Aim of the exercise - Exactly how many lines in the entries contain "Antique"? Give that number alone.

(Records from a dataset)
=-=-=-=-=

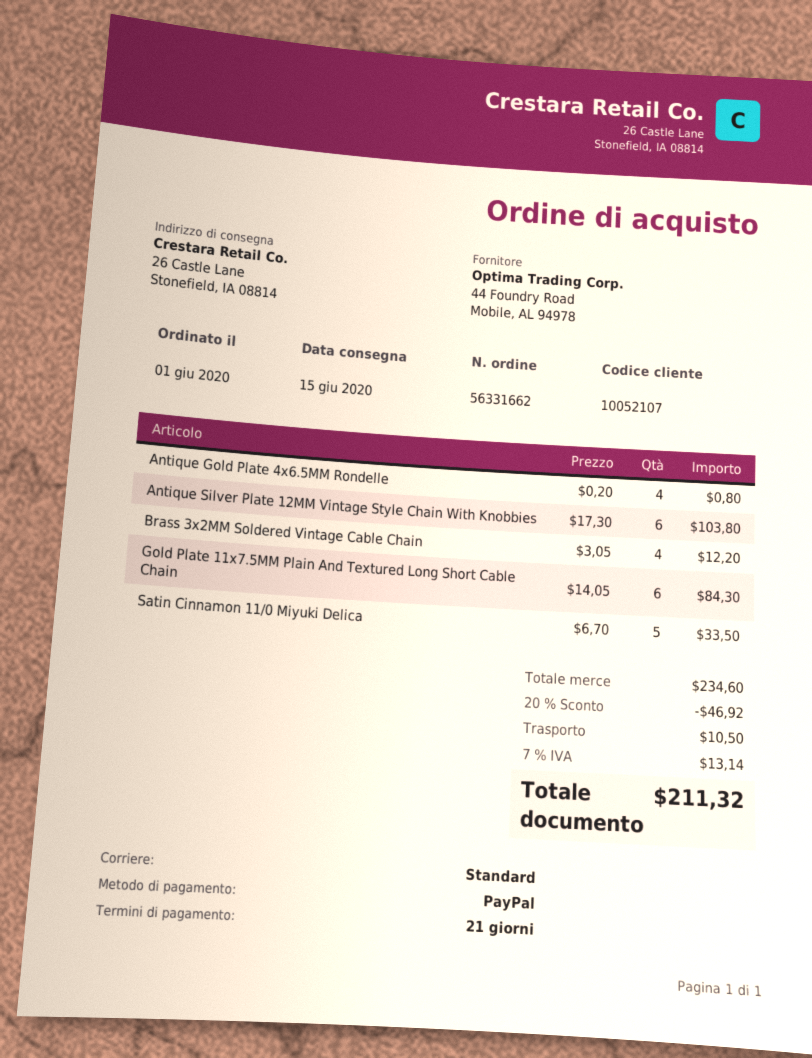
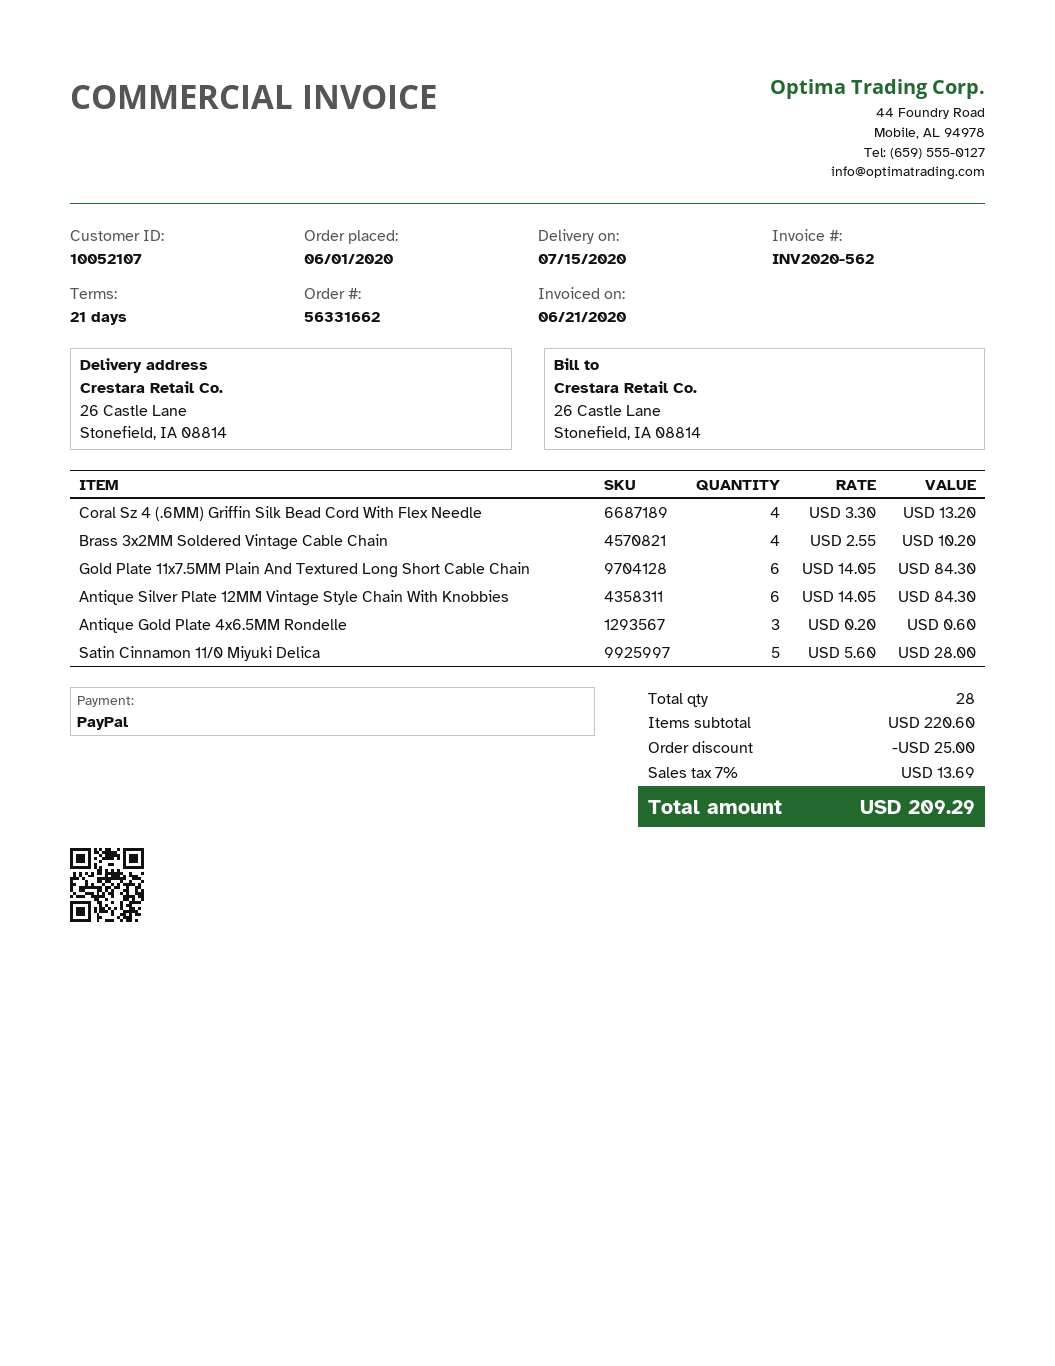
delivery date: 2020-06-15 -> 2020-07-15
Antique Gold Plate 4x6.5MM Rondelle: 4 x 0.20 = 0.80 -> 3 x 0.20 = 0.60
Antique Silver Plate 12MM Vintage Style Chain With Knobbies: 6 x 17.30 = 103.80 -> 6 x 14.05 = 84.30
Brass 3x2MM Soldered Vintage Cable Chain: 4 x 3.05 = 12.20 -> 4 x 2.55 = 10.20
Satin Cinnamon 11/0 Miyuki Delica: 5 x 6.70 = 33.50 -> 5 x 5.60 = 28.00
Coral Sz 4 (.6MM) Griffin Silk Bead Cord With Flex Needle: none -> 4 x 3.30 = 13.20
subtotal: 234.60 -> 220.60
discount: 46.92 -> 25.00
shipping: 10.50 -> none
tax: 7% = 13.14 -> 7% = 13.69
total: 211.32 -> 209.29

=-=-=-=-=

Result for this exercise - 2